## WHAT TO PRODUCE
Should a line in the entries below contain "left", return that line.

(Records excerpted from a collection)
· · · ·

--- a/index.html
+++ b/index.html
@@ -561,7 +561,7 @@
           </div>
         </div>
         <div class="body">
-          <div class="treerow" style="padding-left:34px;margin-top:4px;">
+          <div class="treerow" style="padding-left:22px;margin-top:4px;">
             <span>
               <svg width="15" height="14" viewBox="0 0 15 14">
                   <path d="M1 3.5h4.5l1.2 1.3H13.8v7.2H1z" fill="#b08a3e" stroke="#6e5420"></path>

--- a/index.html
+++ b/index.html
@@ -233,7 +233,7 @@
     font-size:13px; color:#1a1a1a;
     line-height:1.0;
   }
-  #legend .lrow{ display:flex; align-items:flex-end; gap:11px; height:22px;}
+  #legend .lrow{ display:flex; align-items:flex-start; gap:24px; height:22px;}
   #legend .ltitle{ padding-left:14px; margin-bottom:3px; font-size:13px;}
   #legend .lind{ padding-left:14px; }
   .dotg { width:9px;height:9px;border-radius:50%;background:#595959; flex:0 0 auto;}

· · · ·

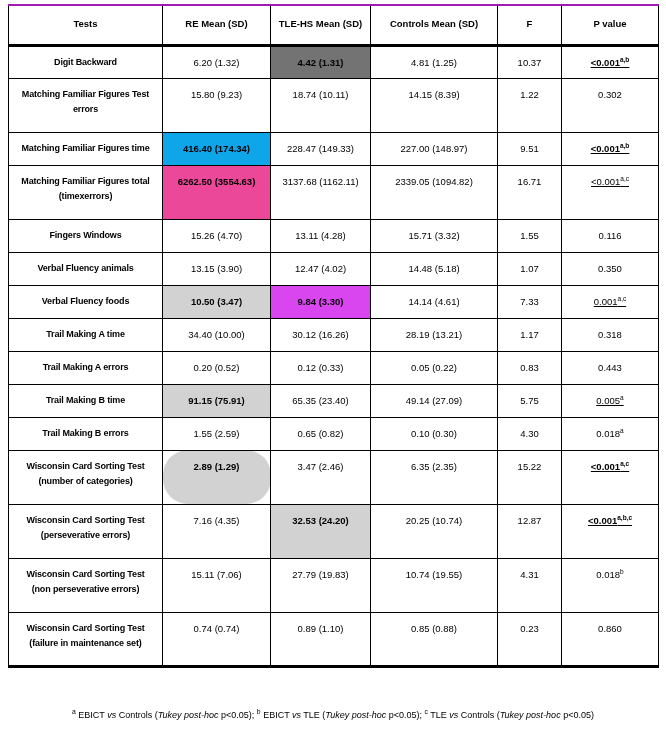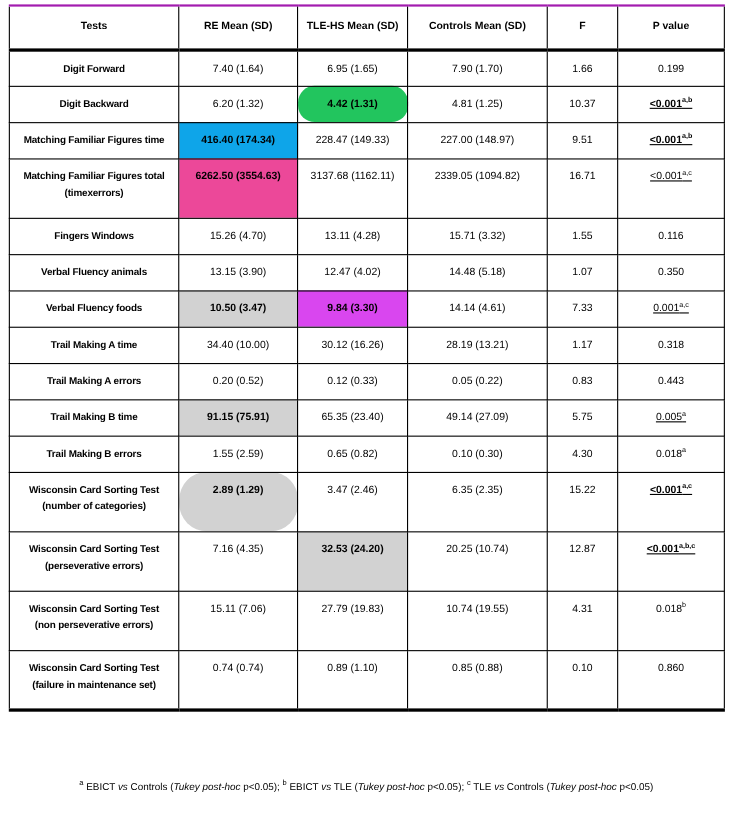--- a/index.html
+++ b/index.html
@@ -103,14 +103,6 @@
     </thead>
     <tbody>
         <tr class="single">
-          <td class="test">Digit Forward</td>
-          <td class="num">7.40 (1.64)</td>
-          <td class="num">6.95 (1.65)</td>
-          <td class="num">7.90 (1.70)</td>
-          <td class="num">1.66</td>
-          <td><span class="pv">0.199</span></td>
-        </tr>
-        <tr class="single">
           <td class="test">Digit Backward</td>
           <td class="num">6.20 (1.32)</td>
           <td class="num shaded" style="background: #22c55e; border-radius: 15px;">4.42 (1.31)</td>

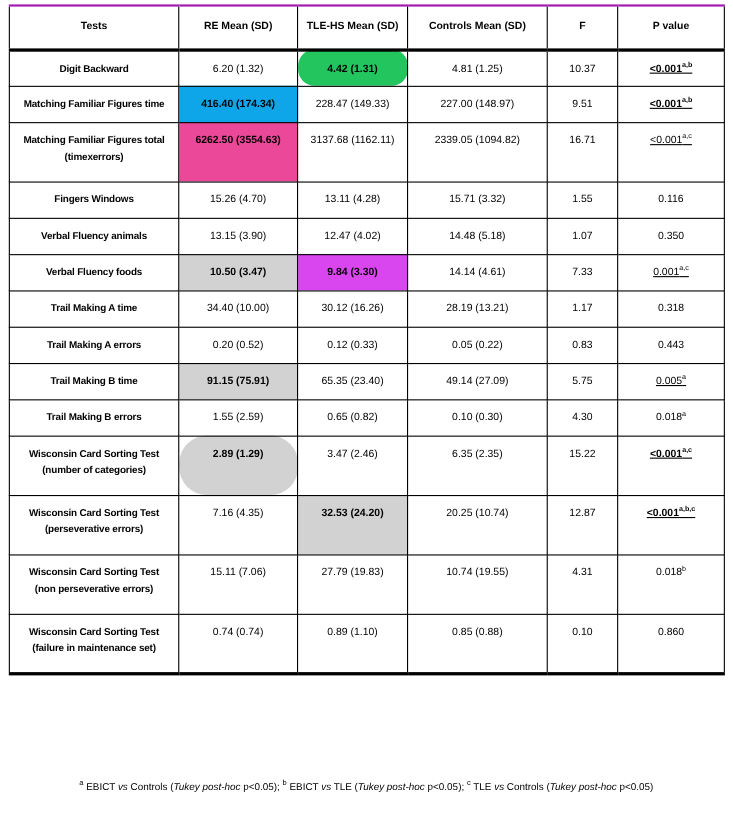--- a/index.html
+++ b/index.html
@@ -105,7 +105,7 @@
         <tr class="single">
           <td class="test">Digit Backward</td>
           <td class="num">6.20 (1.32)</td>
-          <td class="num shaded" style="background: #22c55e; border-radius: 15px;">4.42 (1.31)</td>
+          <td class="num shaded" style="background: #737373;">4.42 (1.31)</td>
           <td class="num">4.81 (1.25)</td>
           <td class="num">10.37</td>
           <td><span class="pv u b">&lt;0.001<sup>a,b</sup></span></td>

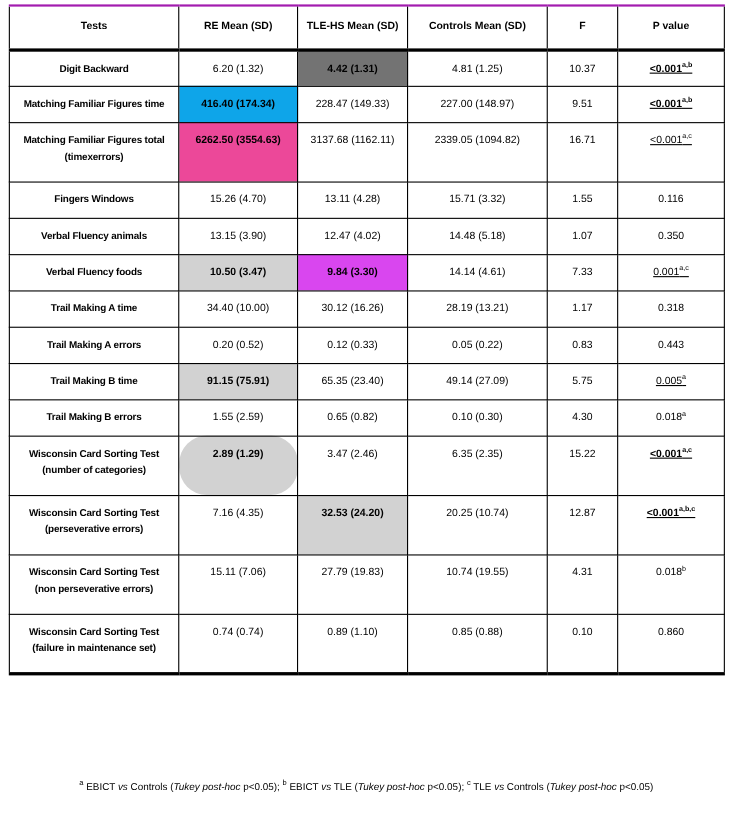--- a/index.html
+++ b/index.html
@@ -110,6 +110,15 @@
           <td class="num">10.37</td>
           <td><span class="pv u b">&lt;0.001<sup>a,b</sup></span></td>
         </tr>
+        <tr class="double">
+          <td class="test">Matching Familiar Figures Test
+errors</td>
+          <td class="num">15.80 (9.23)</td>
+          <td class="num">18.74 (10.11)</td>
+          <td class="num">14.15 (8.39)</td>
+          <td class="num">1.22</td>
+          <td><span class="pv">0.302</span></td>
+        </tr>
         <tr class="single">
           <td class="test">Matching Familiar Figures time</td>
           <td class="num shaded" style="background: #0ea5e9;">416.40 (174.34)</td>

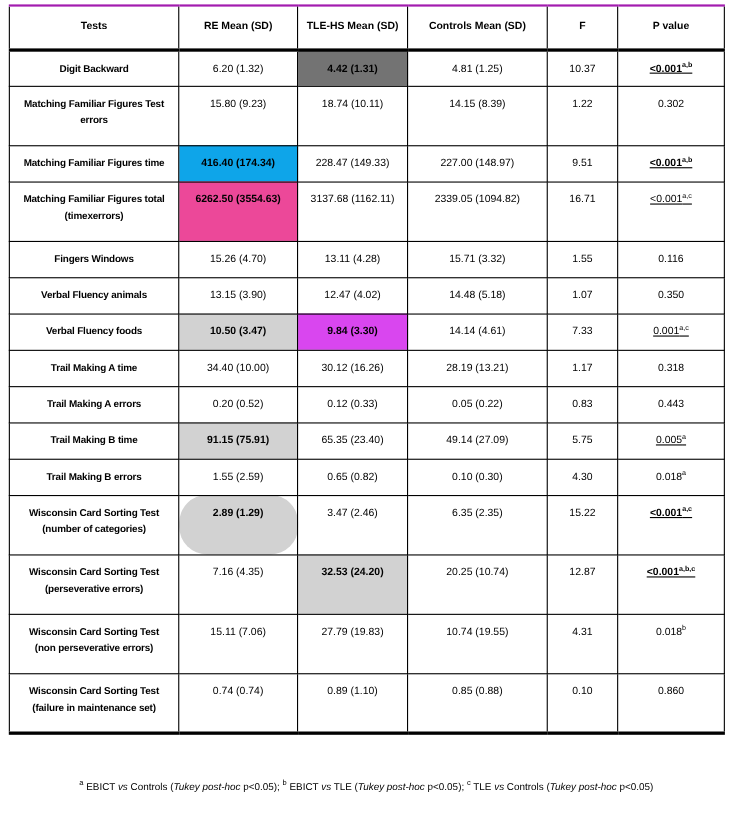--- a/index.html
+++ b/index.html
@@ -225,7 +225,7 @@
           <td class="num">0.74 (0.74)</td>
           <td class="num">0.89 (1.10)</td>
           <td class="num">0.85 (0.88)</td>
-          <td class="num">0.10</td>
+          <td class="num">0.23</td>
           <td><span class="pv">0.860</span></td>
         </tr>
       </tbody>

· · · ·

## RESPONSE TO THE TASK
-          <div class="treerow" style="padding-left:34px;margin-top:4px;">
+          <div class="treerow" style="padding-left:22px;margin-top:4px;">
   #legend .ltitle{ padding-left:14px; margin-bottom:3px; font-size:13px;}
   #legend .lind{ padding-left:14px; }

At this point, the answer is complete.